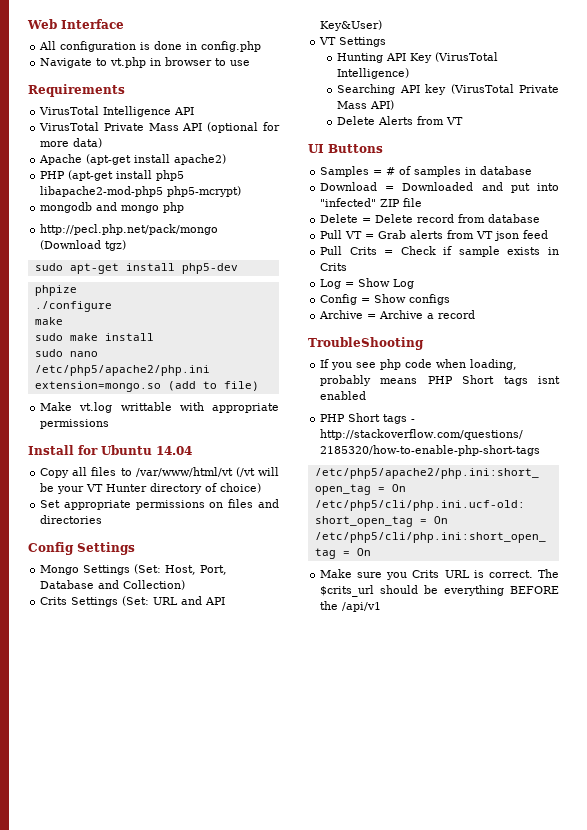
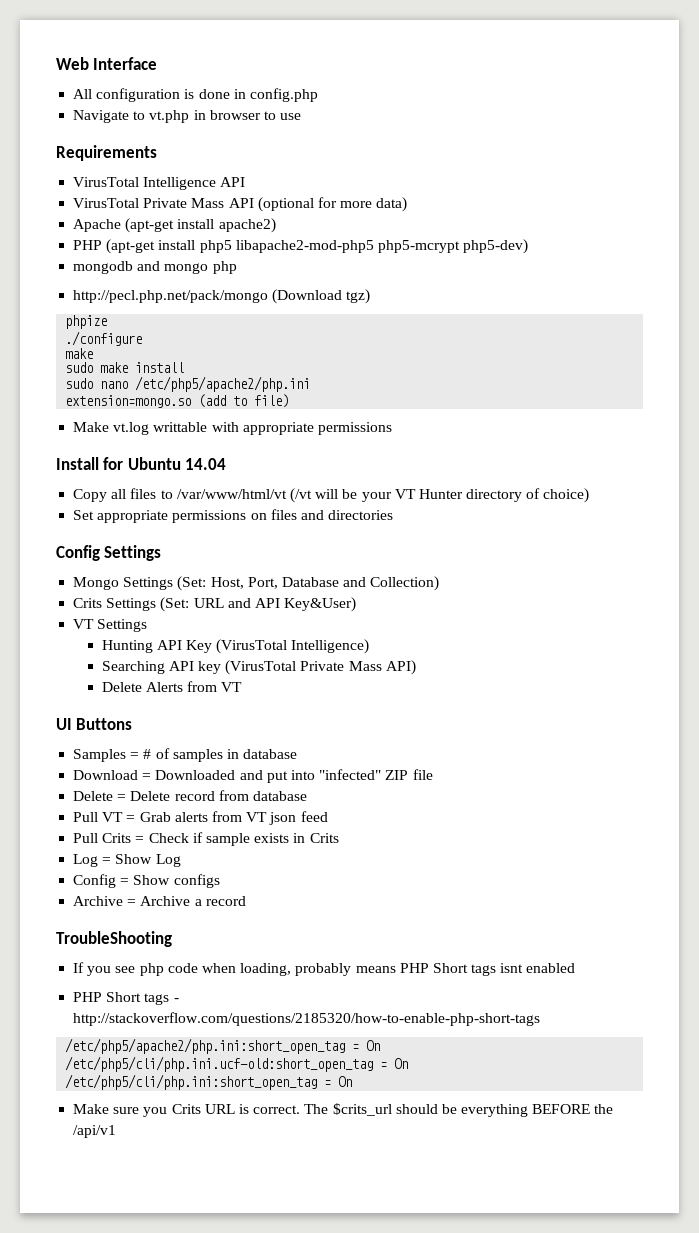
[167,186,242,197] php5-mcrypt) -> [377,239,529,254] php5-mcrypt php5-dev)
[34,263,238,274] // sudo apt-get install php5-dev -> (371, 296) none

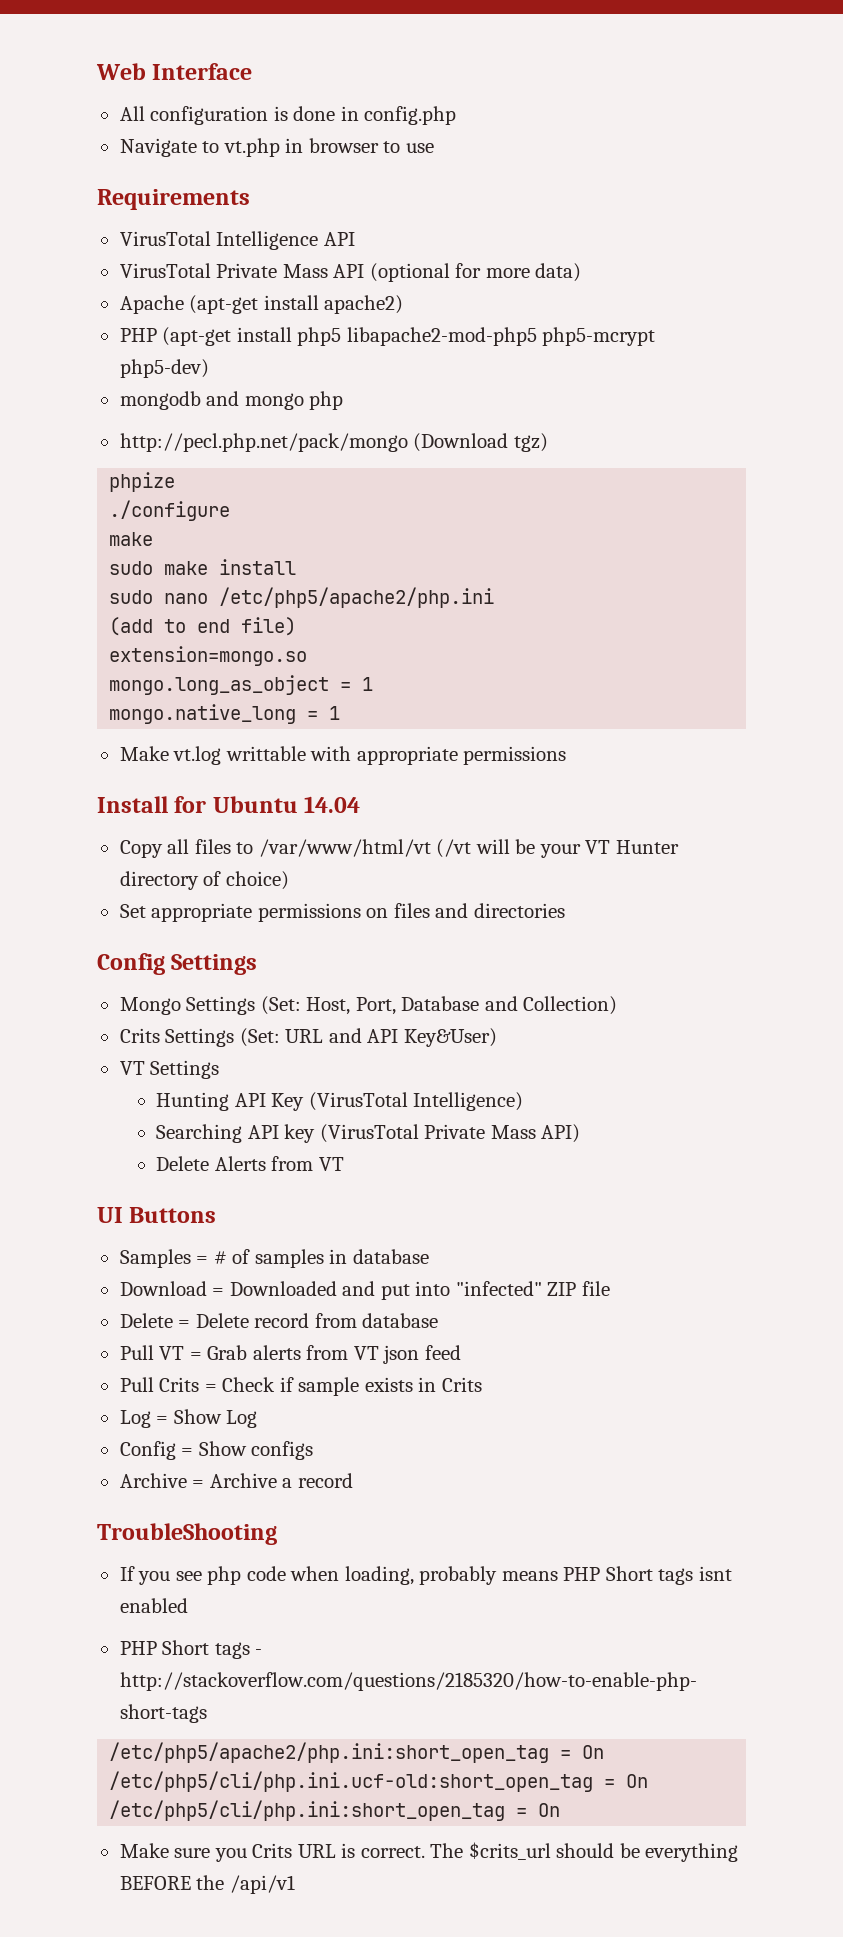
[65,395,192,408] extension=mongo.so -> (495, 597) none
(248, 401) none -> [197,619,231,633] end
(290, 401) none -> [109,646,308,666] [109,675,374,695] [109,704,341,724] // extension=mongo.so // mongo.long_as_object = 1 // mongo.native_long = 1

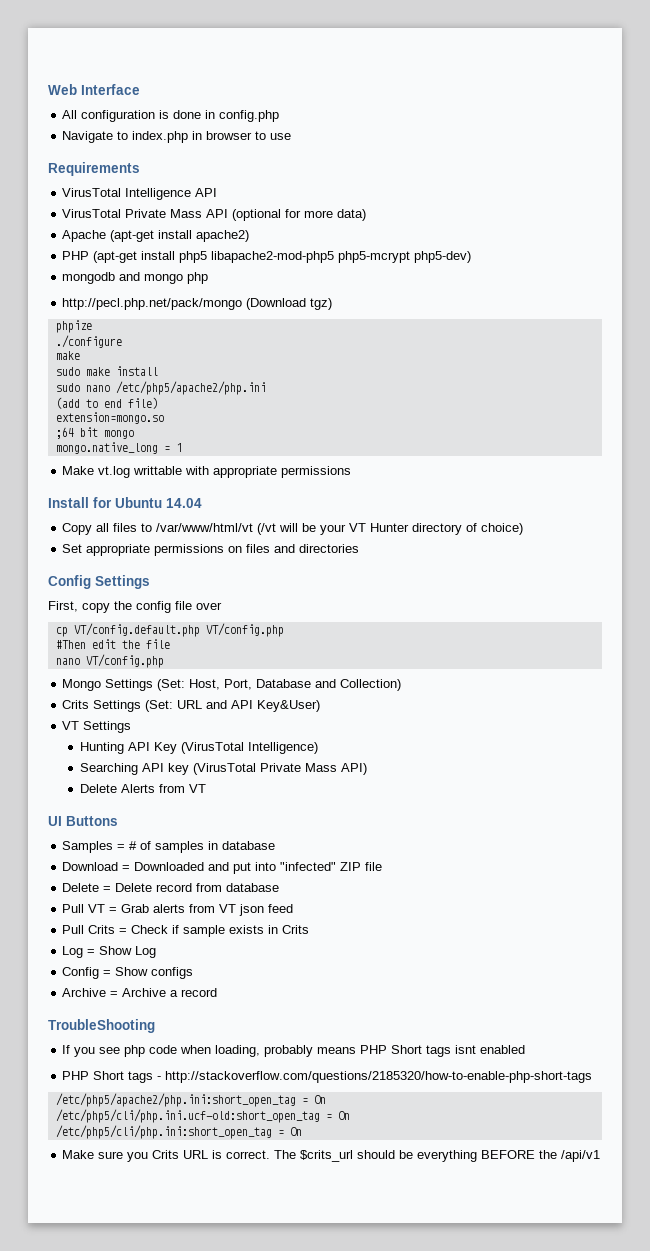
[223,138,280,157] vt.php -> [132,131,189,143] index.php
[109,675,374,695] mongo.long_as_object = 1 -> [55,427,134,439] ;64 bit mongo
(258, 964) none -> [48,601,222,613] [55,623,284,637] [55,639,170,649] [55,654,164,668] // First, copy the config file over // cp VT/config.default.php VT/config.php // #Then edit the file // nano VT/config.php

→ Directions for this task: Reprint all the data above verbatim, excluding pictures.

→ Your response:
[167,186,242,197] php5-mcrypt) -> [377,239,529,254] php5-mcrypt php5-dev)
[34,263,238,274] // sudo apt-get install php5-dev -> (371, 296) none

[65,395,192,408] extension=mongo.so -> (495, 597) none
(248, 401) none -> [197,619,231,633] end
(290, 401) none -> [109,646,308,666] [109,675,374,695] [109,704,341,724] // extension=mongo.so // mongo.long_as_object = 1 // mongo.native_long = 1

[223,138,280,157] vt.php -> [132,131,189,143] index.php
[109,675,374,695] mongo.long_as_object = 1 -> [55,427,134,439] ;64 bit mongo
(258, 964) none -> [48,601,222,613] [55,623,284,637] [55,639,170,649] [55,654,164,668] // First, copy the config file over // cp VT/config.default.php VT/config.php // #Then edit the file // nano VT/config.php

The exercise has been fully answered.